╭─ Information shown

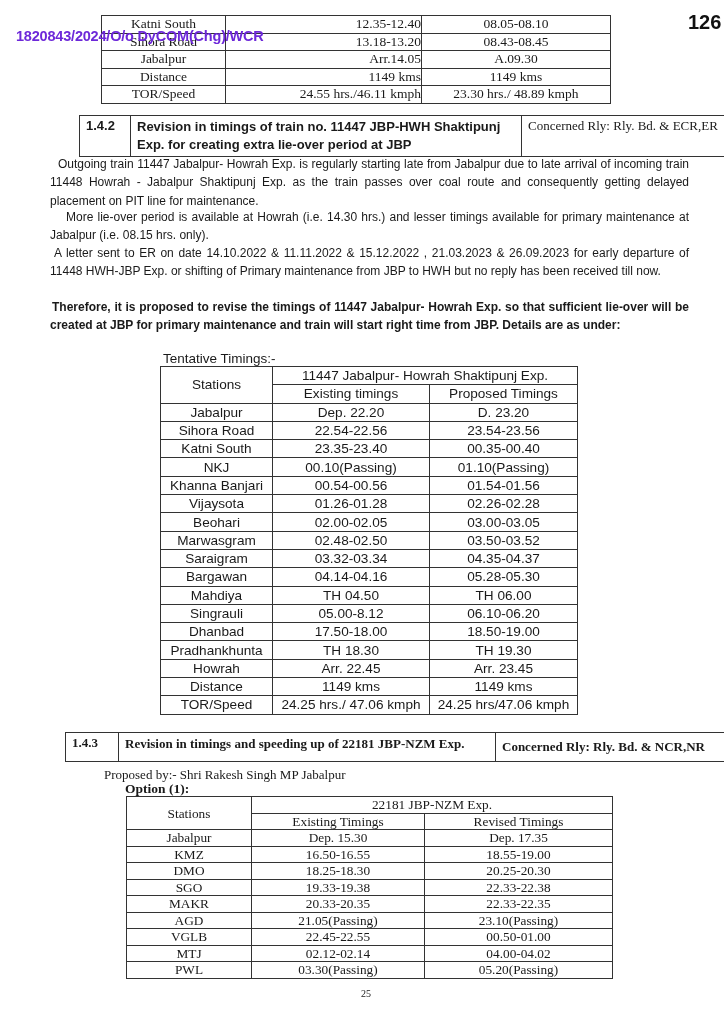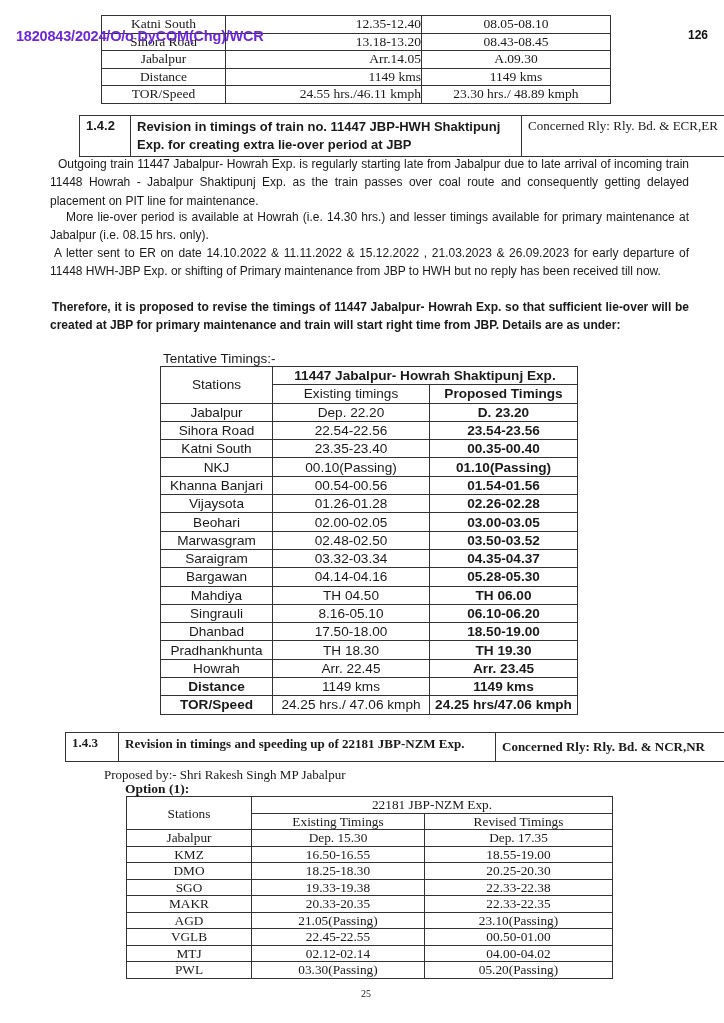"126" #page-num { font-size: 12px -> 20px; top: 28px -> 11px }
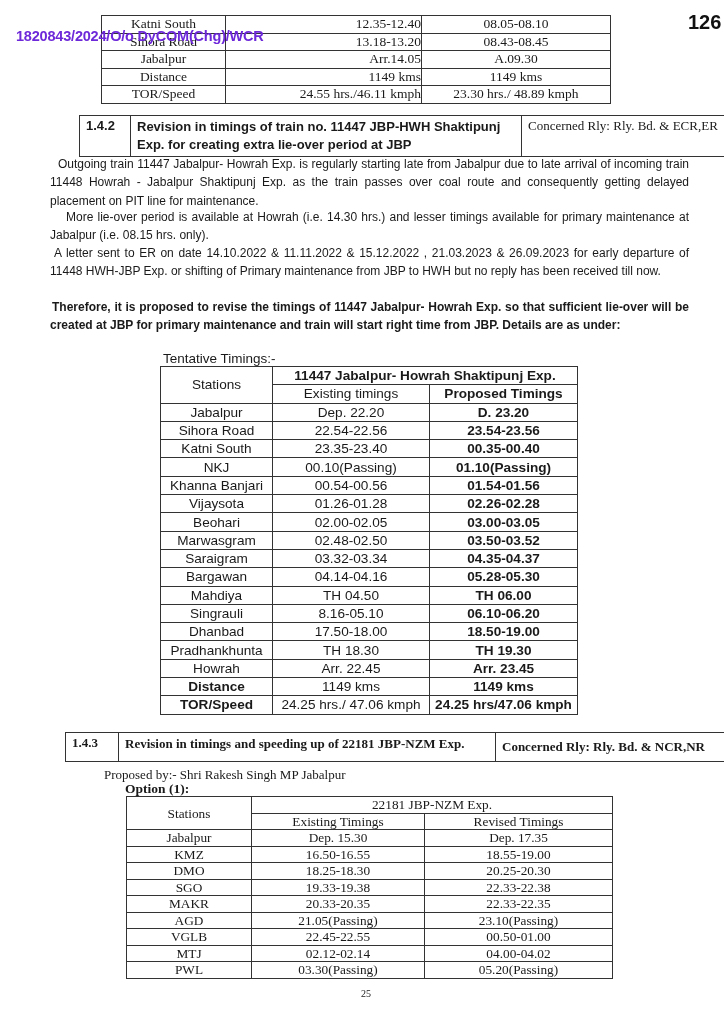"11447 Jabalpur- Howrah Shaktipunj Exp." #table-11447 .b { font-weight: bold -> normal }
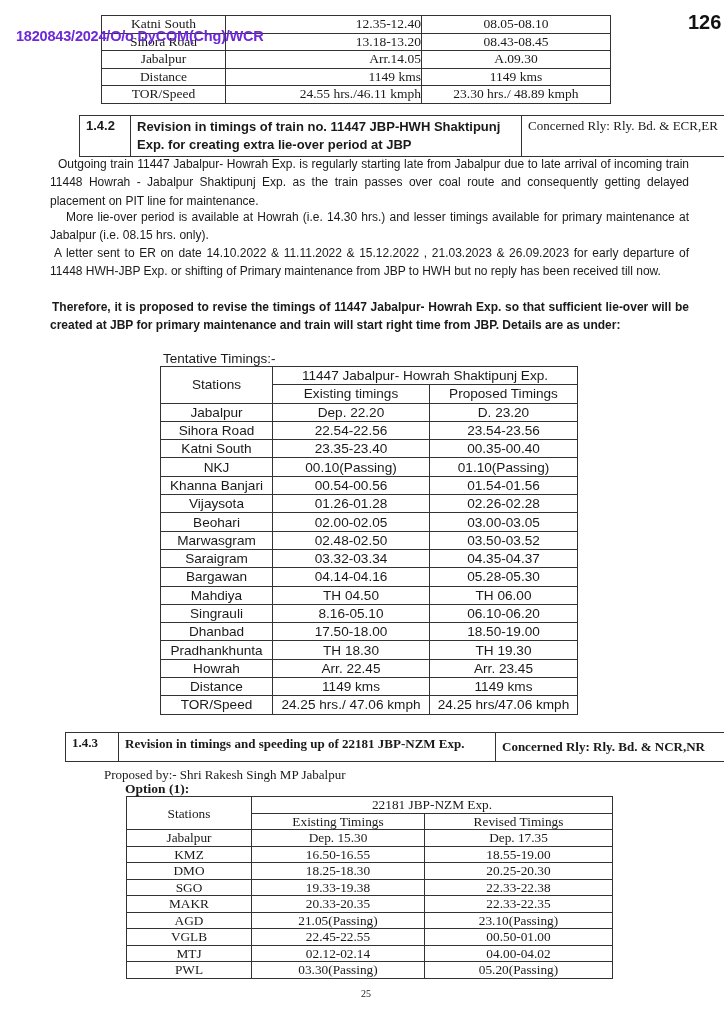"8.16-05.10" td.ex { text: 8.16-05.10 -> 05.00-8.12 }
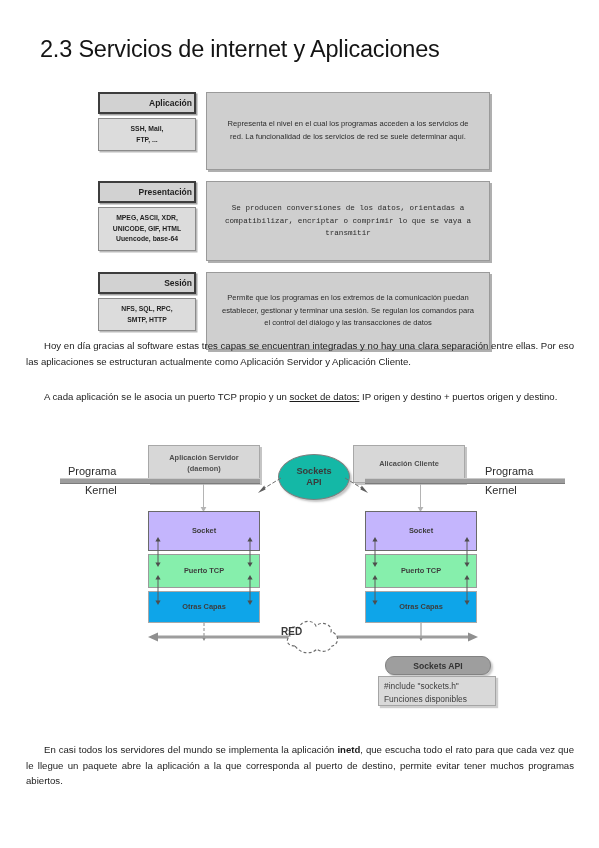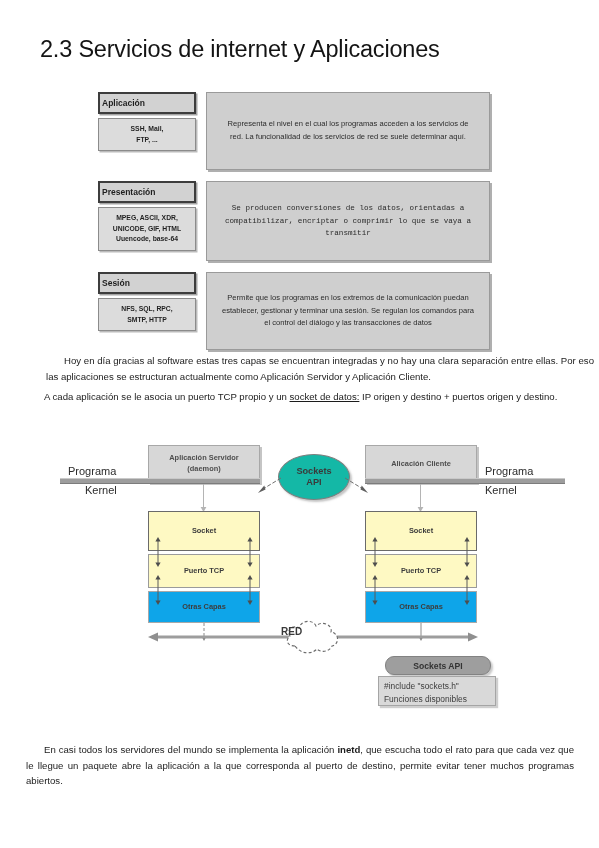"Aplicación" .osi-name { text-align: left -> right }
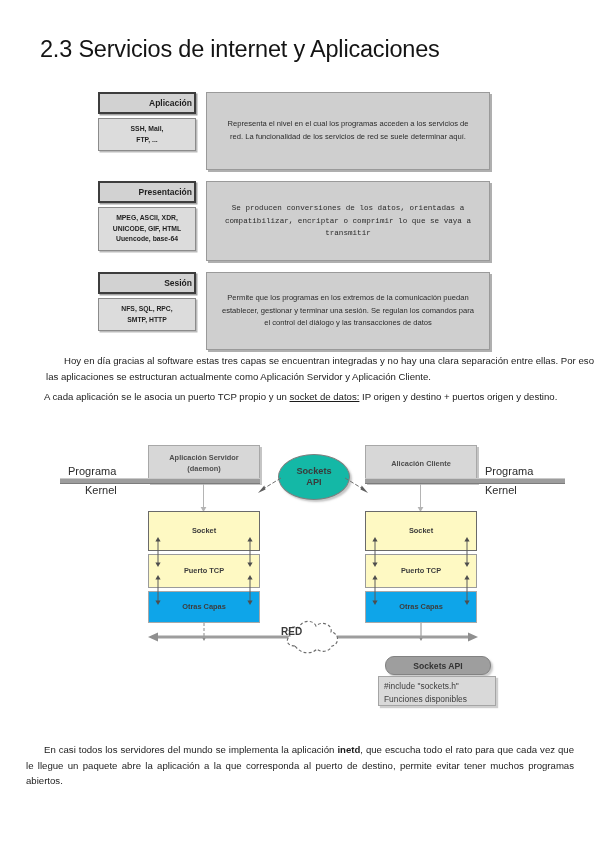"Hoy en día gracias al" .para.p1 { margin-left: 20px -> none; top: 353px -> 338px }
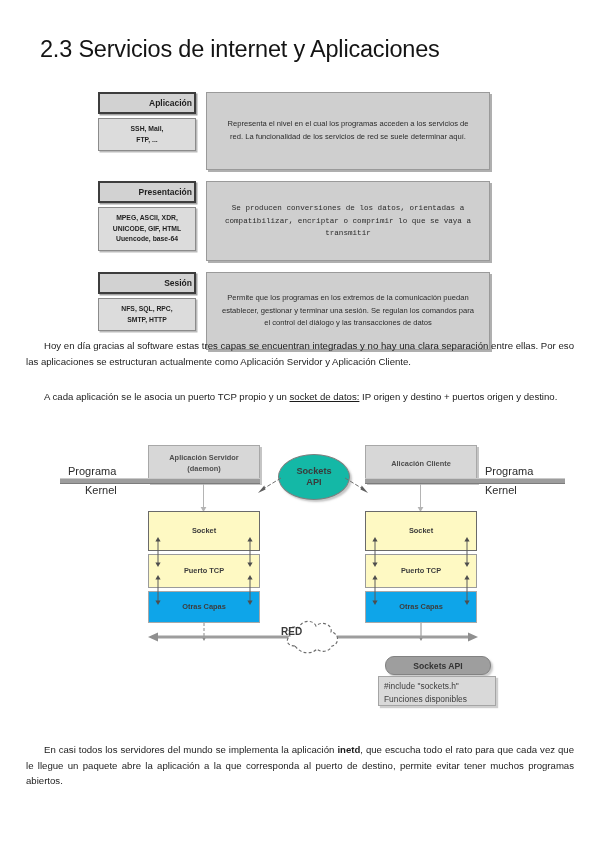"Alicación Cliente" div.dg-box { left: 365px -> 353px }
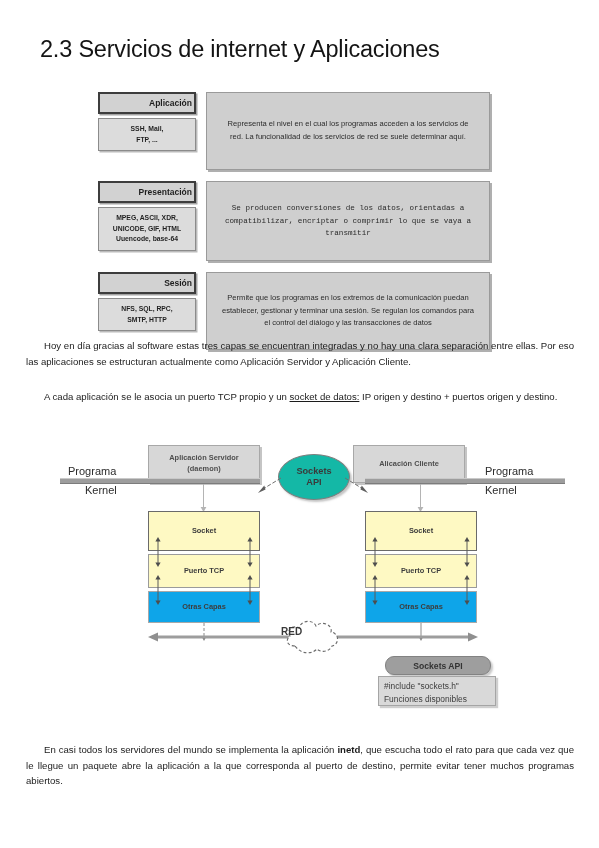"Socket" .socket-box { background: #fef9c3 -> #c4b5fd }
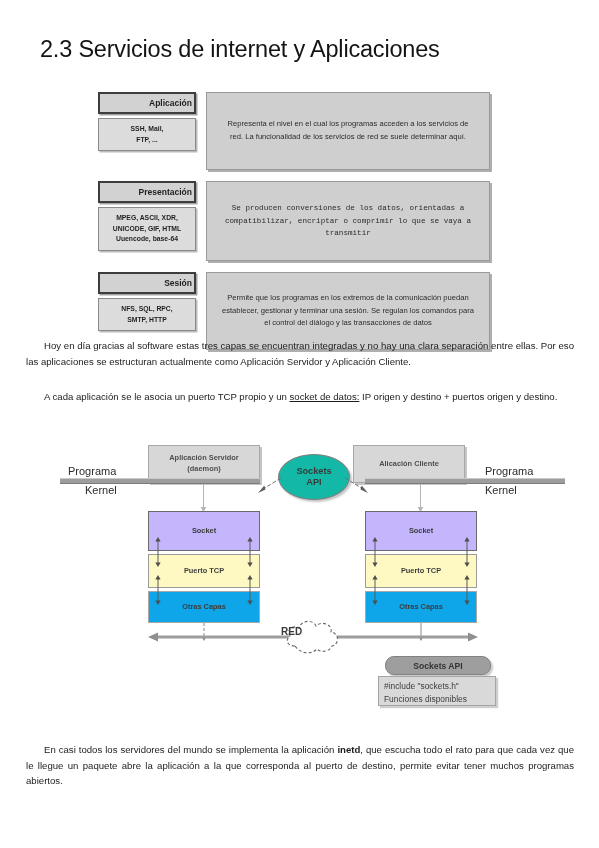"Puerto TCP" .tcp-box { background: #fef9c3 -> #86efac }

╰─

__About this exercise__
Only the pictures are to be left out; repeat all other material exactly.

__Your response__
"126" #page-num { font-size: 12px -> 20px; top: 28px -> 11px }
"11447 Jabalpur- Howrah Shaktipunj Exp." #table-11447 .b { font-weight: bold -> normal }
"8.16-05.10" td.ex { text: 8.16-05.10 -> 05.00-8.12 }
"Aplicación" .osi-name { text-align: left -> right }
"Hoy en día gracias al" .para.p1 { margin-left: 20px -> none; top: 353px -> 338px }
"Alicación Cliente" div.dg-box { left: 365px -> 353px }
"Socket" .socket-box { background: #fef9c3 -> #c4b5fd }
"Puerto TCP" .tcp-box { background: #fef9c3 -> #86efac }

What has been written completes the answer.